Chasing Madoff is about the people who spent a decade trying to convince whoever would listen that respected investment advisor Bernard Madoff was a criminal who was engineering a massive Ponzi scheme. These are intelligent, dedicated, good-hearted people who, frankly, deserve to have a movie made about them. Regrettably, Prosserman makes the bewildering decision to portray these guys as if they’re Eliot Ness and the Untouchables. If the film weren’t so thoroughly adolescent and juvenile, you could be forgiven for thinking he’s mocking them.
Also not doing the film’s subjects any favor is the inclusion of hard-boiled reenactments in which they play themselves. The kind of people who willingly, even enthusiastically, spend their lives crunching numbers and poring over paperwork are not likely to be predisposed to acting. That’s not by any means something they should apologize for, though. It’s Prosserman who should apologize for including these embarrassing and wholly unnecessary segments.

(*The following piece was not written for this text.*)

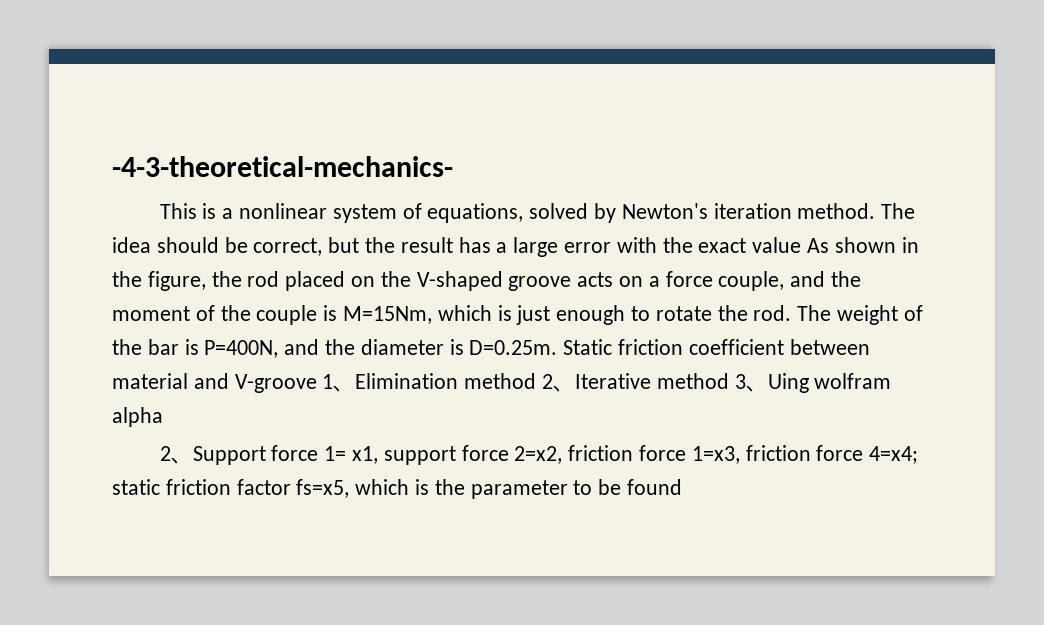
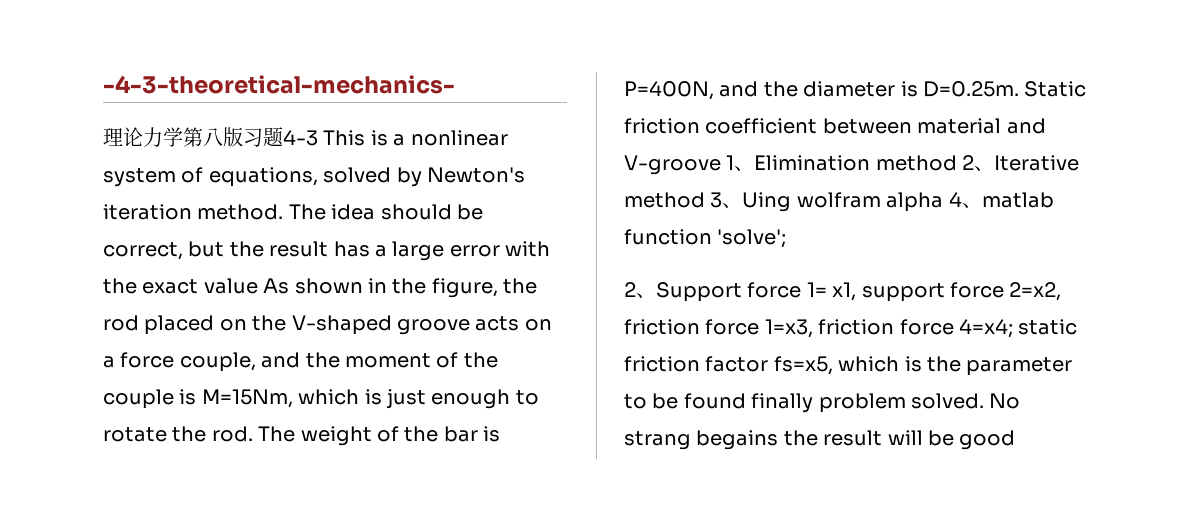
(453, 166) none -> [103,127,318,147] 理论力学第八版习题4-3
(163, 417) none -> [948,192,1054,208] [624,229,787,248] 4、matlab function 'solve';
(683, 487) none -> [751,393,1021,413] [624,430,1016,450] finally problem solved. No strang begains the result will be good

The lead of the film, as it were, and the one who suffers through the most of these hollow flourishes, is Harry Markopolos. It was he who’d been trying the longest to reveal Madoff and he is a fascinating man in his own right. One of the most compelling, if intriguingly puzzling, aspects of Markopolos is his utter conviction that there are people who will try to kill him for what he knows. The movie offers nothing at all in support of this hypothesis but it takes no steps toward questioning it either. It is simply presented as if it were true and the lack of awareness of its preposterousness leaves the audience dumbfounded. A better documentarian, such as Errol Morris, might have realized what a tantalizing subject he had and perhaps given over some of the running time to a character study.
Prosserman, though, isn’t making a character study. For the most part, in fact, it’s entirely unclear what kind of movie he’s making. The film haphazardly picks up and then abandons narrative threads throughout. Early on, it takes the unexpected and engaging tack of detailing how, awful as Madoff was, perhaps our fury should really be directed at the Securities and Exchange Commission. This agency that is supposed to enforce federal securities laws was repeatedly presented with compelling and damning evidence of Madoff’s crimes and did precisely nothing every time. Frustratingly, this chapter of the story is over nearly as soon as it starts.
It seems that Jeff Prosserman leaped into the production of his film without knowing what it was about or what inspired the anger that inspired him. There is more than one great documentary to be found among the elements of Chasing Madoff. It’s too bad the filmmaker didn’t recognize any of them.